Five months' pregnant, she is covered by her employer, Valleyhead Inc.,
including prenatal care. But her husband goes without insurance, and the
baby will, too, because the couple can't afford Valleyhead's family policy.
At $500 a month, it is a quarter of Barrett's monthly take-home pay. Just
as daunting, mental-health treatments for her husband piled on $8,000
in unexpected medical bills they are slowly paying off.
The health insurance system is ''extremely unfair," she said. ''With
starting a family, it makes me even more angry because we have a small
child coming into this world with the possibility of not being covered.
Or, if we are covered, do we give up our house and go back to an apartment
to be able to afford it?"
A tough economy makes it harder. Recent wage increases have been small,
making it difficult for employees to pay for rising premiums and copayments.

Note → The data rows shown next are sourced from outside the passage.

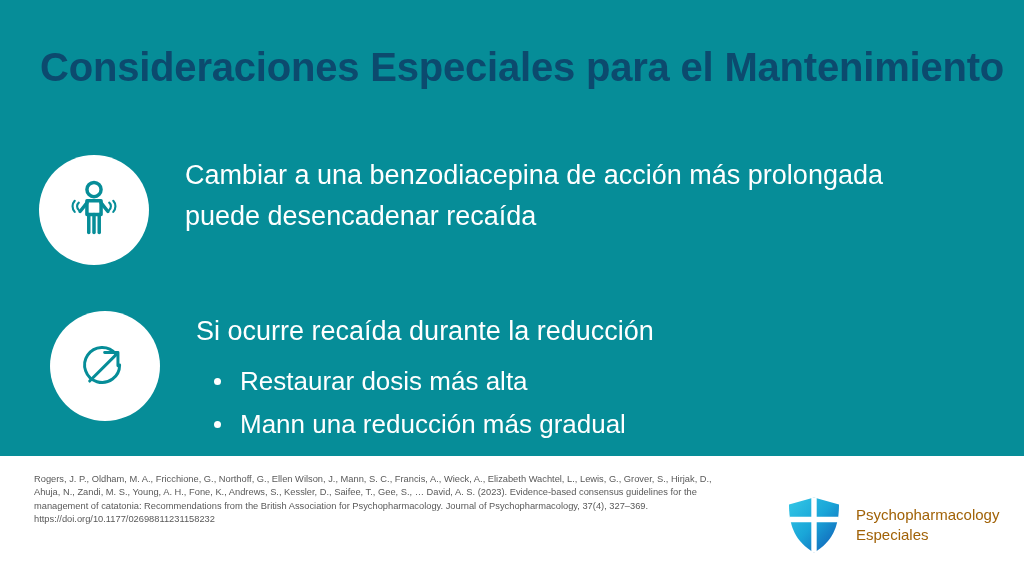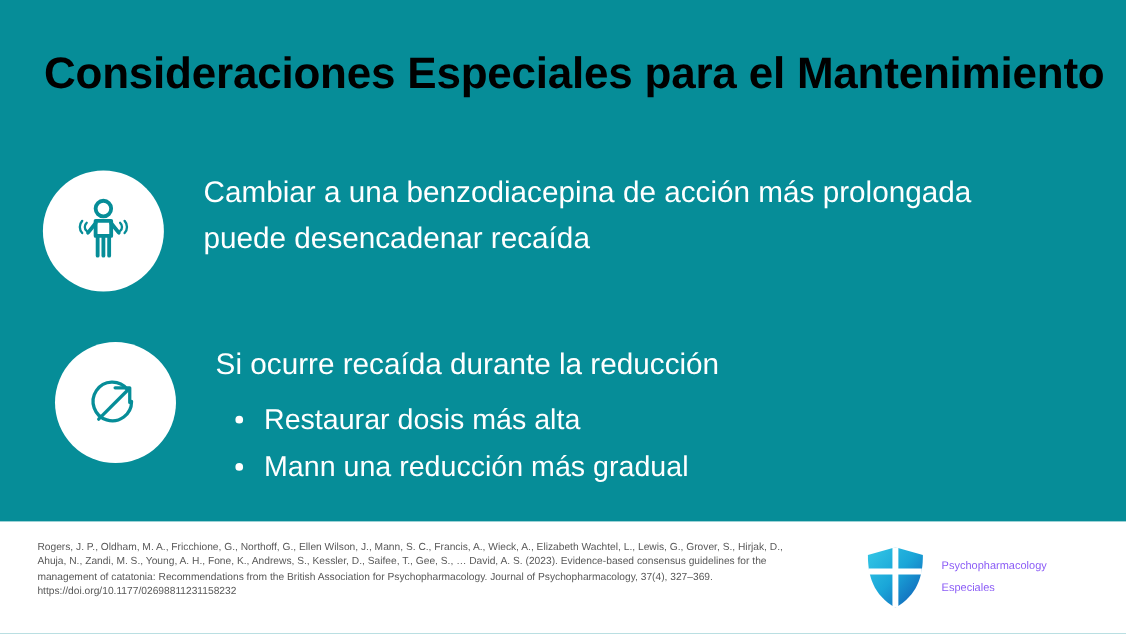--- a/index.html
+++ b/index.html
@@ -36,21 +36,21 @@
     width: 1024px;
     height: 3px;
     background: #6bbfc6;
   }
   
   .slide-title {
     position: absolute;
     left: 40px;
     top: 42px;
     width: 950px;
-    color: #000000;
+    color: #0c4a6e;
     font-size: 40px;
     line-height: 50px;
     font-weight: bold;
     letter-spacing: -0.2px;
     white-space: nowrap;
   }
   
   .row {
     position: absolute;
     display: flex;
@@ -99,21 +99,21 @@
     top: 18px;
     width: 7px;
     height: 7px;
     border-radius: 50%;
     background: #ffffff;
   }
   
   .footer {
     position: absolute;
     left: 0;
-    top: 474px;
+    top: 456px;
     width: 1024px;
     height: 100px;
     background: #ffffff;
   }
   .citation {
     position: absolute;
     left: 34px;
     top: 17px;
     width: 700px;
     font-size: 9.3px;
@@ -124,22 +124,22 @@
   .logo-wrap {
     position: absolute;
     left: 786px;
     top: 496px;
     display: flex;
     align-items: center;
   }
   .logo-mark { width: 56px; height: 58px; flex: 0 0 56px; }
   .logo-text {
     margin-left: 14px;
-    color: #8b5cf6;
-    font-size: 10px;
+    color: #a16207;
+    font-size: 15px;
     line-height: 20px;
   }
   .logo-text .l2 { display: block; }
 </style>
 </head>
 <body>
 
 <div id="slide">
 
   <div class="panel"></div>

A weak job market removed a powerful incentive for companies to keep employees'
benefit costs down, reversing a trend in the boom years.
''It's an extreme period in terms of the health care cost increases relative
to inflation or wage increases," said Gary Claxton, vice president
of Kaiser Family Foundation, a Washington health care organization.
Parents increasingly are faced with whether to insure their children,
Urban Institute data show. In 2002, 83 percent of eligible children were
covered, down from 86.5 percent in 1999.
Declines were steepest for low-income workers and their children. The
study defines low-income as individuals earning less than $17,720 a year
and families of four with a household income below $36,200. In 2002, 66.8
percent of low-income workers eligible for their employer's insurance
purchased it, down from 72.6 percent in 1999. Only 58.6 percent of their
children were covered.
''The system of getting your health insurance benefits through your job
is broken," said Rand Wilson, of Jobs with Justice, a workers rights
organization.
Jones's life is fairly simple: It revolves around Jonniesha's well-being.
Not being able to properly support her is disappointing to a woman who
proudly went from welfare to work six years ago and finally could purchase
health insurance. When she decided to discontinue the insurance two years
ago, her employer paid her a small portion of what it saved by not covering
her, or about $200, she said. When she signed up for the employer insurance,
she thought, ''I'm actually earning this. I'm doing my part." Now
off the insurance, she said, her ''options are limited all over again."